# How to test for nutrient deficiency?



## karidyne (Apr 28, 2017)

Migo has been on a prey model raw diet since I got him. He's doing well, has grown a lot and seems quite healthy and happy. Since we've moved on to other proteins (added one at a time for signs of allergy), we have stopped chicken and he's mostly on red meat with the exception of sardine (fed rarely) and turkey. 

I'm not concerned for him at all, but I would like to get him tested for any nutrient deficiencies. I'm slightly paranoid when it comes to Migo's health and would hate to find out that I've been doing something wrong despite my research. My quick googling says that blood work is not the best for this test. Has anyone tested their dog? How do I go about it and what did you find out from your test?


----------



## davetgabby (Dec 29, 2007)

if you are on a raw diet like this you should be following a professionally designed plan preferably by a nutritionist.


----------



## davetgabby (Dec 29, 2007)

Doing it right Jean Dodds

The biggest concern with homemade diets is that, unless properly formulated and followed, the diet may not be nutritionally balanced.
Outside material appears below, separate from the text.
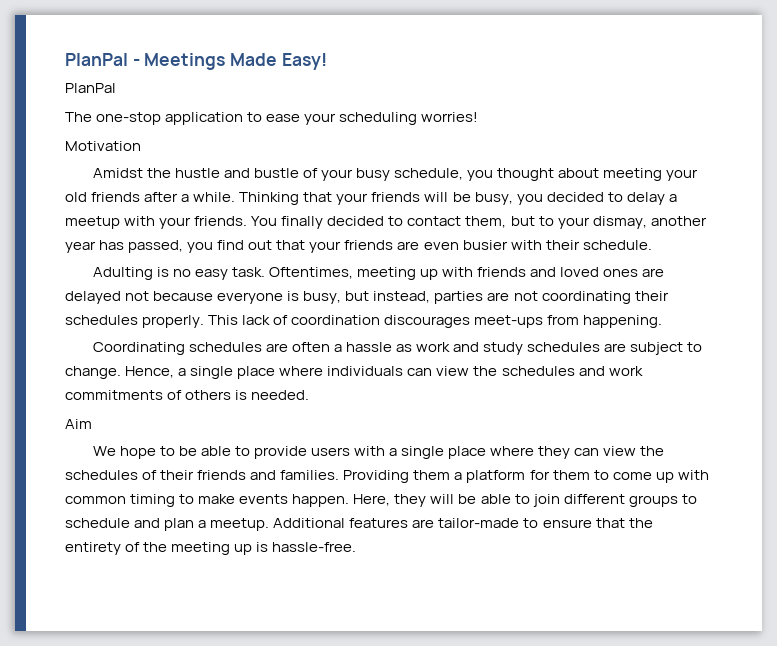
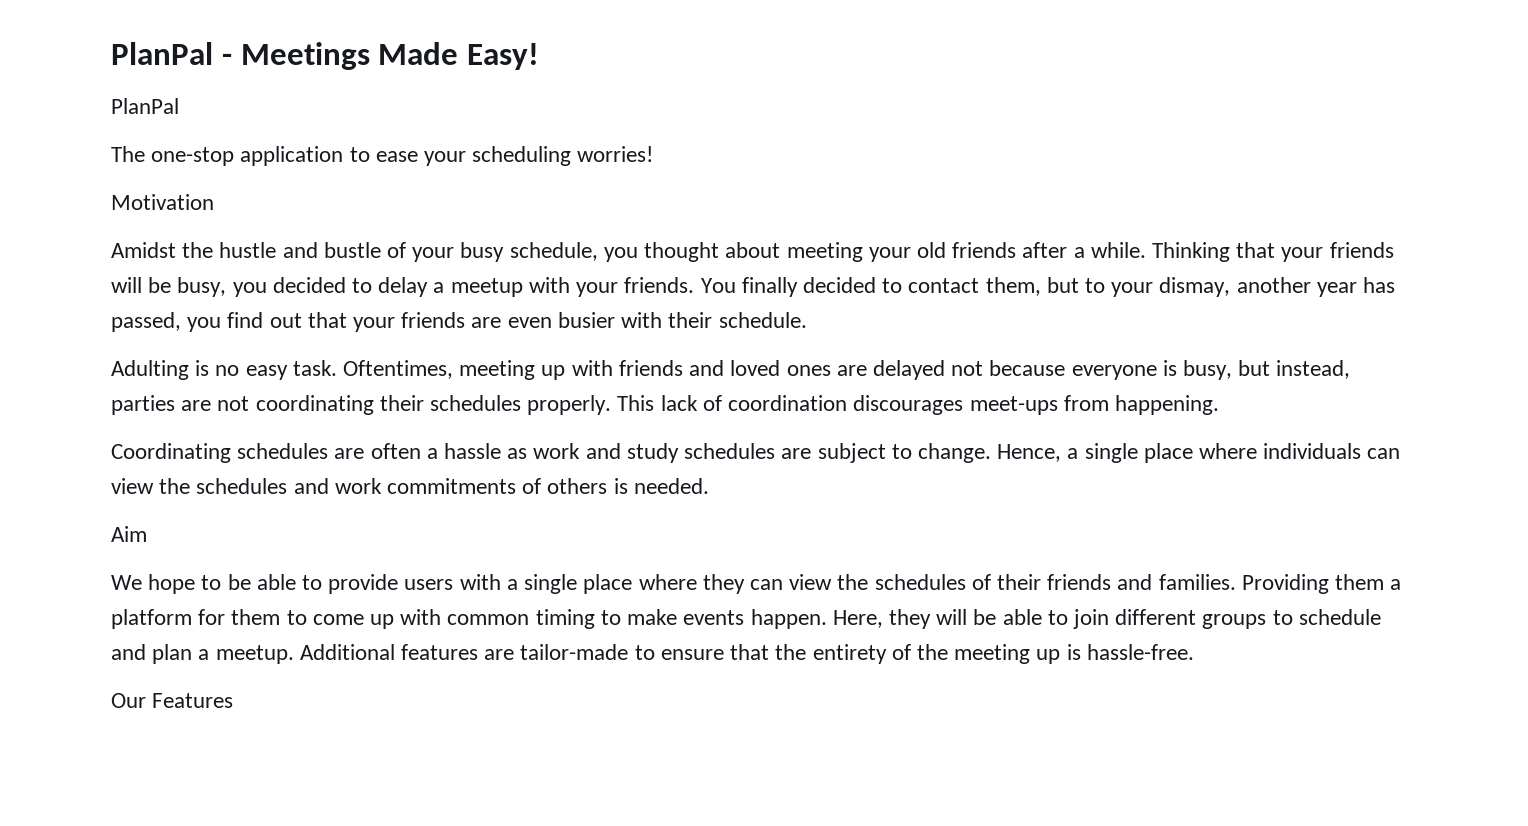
(357, 547) none -> [111,693,234,708] // Our Features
For this reason, I strongly advise that you obtain your recipe from a reputable source, such as a book published by a holistic or holistically minded veterinarian, board-certified veterinary nutritionist, or canine/feline nutritionist where the recipes have been tested and verified as nutritionally balanced. If you are able, you can also consult with a reputable animal nutritionist to design the diet.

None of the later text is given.